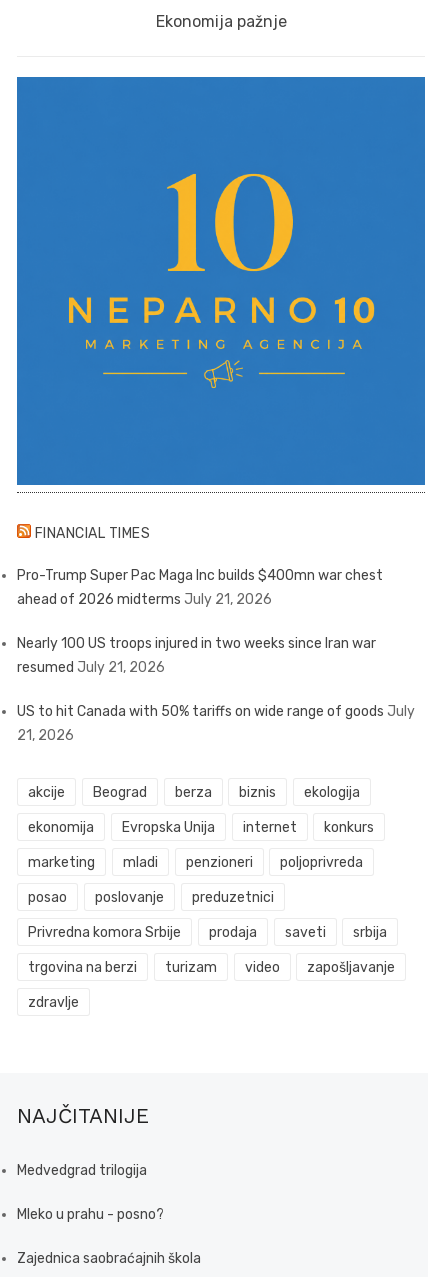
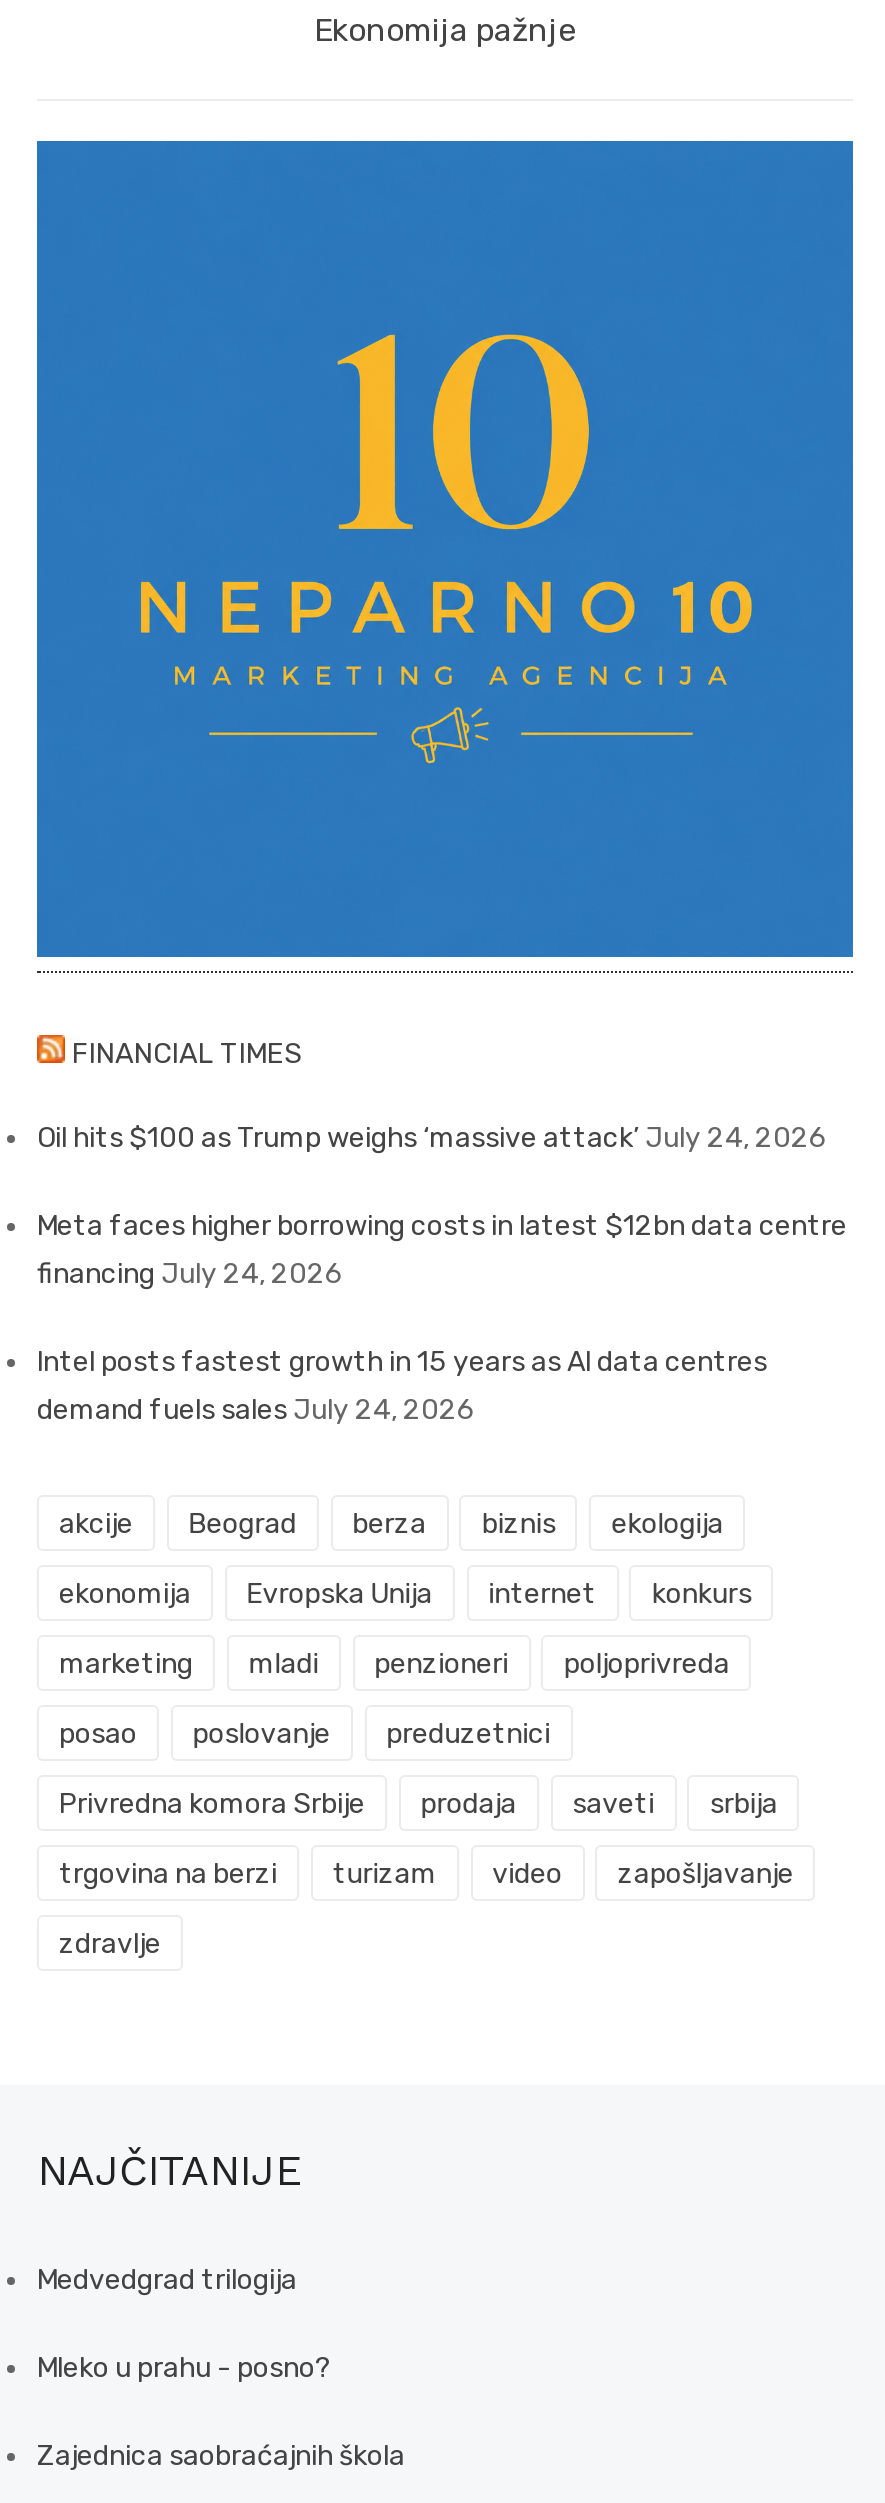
- Pro-Trump Super Pac Maga Inc builds $400mn war chest
- ahead of 2026 midterms July 21, 2026
+ Oil hits $100 as Trump weighs ‘massive attack’ July 24, 2026

- Nearly 100 US troops injured in two weeks since Iran war
- resumed July 21, 2026
+ Meta faces higher borrowing costs in latest $12bn data centre
+ financing July 24, 2026

- US to hit Canada with 50% tariffs on wide range of goods July
- 21, 2026
+ Intel posts fastest growth in 15 years as AI data centres
+ demand fuels sales July 24, 2026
◆ ◆ ◆ ◆ ◆ ◆ ◆
§ **What to do**:
Please print exactly the lines from the one containing "- ahead of 2026 midterms July 21, 2026" through the last line of the material.

§ **Worked solution**:
- ahead of 2026 midterms July 21, 2026
+ Oil hits $100 as Trump weighs ‘massive attack’ July 24, 2026

- Nearly 100 US troops injured in two weeks since Iran war
- resumed July 21, 2026
+ Meta faces higher borrowing costs in latest $12bn data centre
+ financing July 24, 2026

- US to hit Canada with 50% tariffs on wide range of goods July
- 21, 2026
+ Intel posts fastest growth in 15 years as AI data centres
+ demand fuels sales July 24, 2026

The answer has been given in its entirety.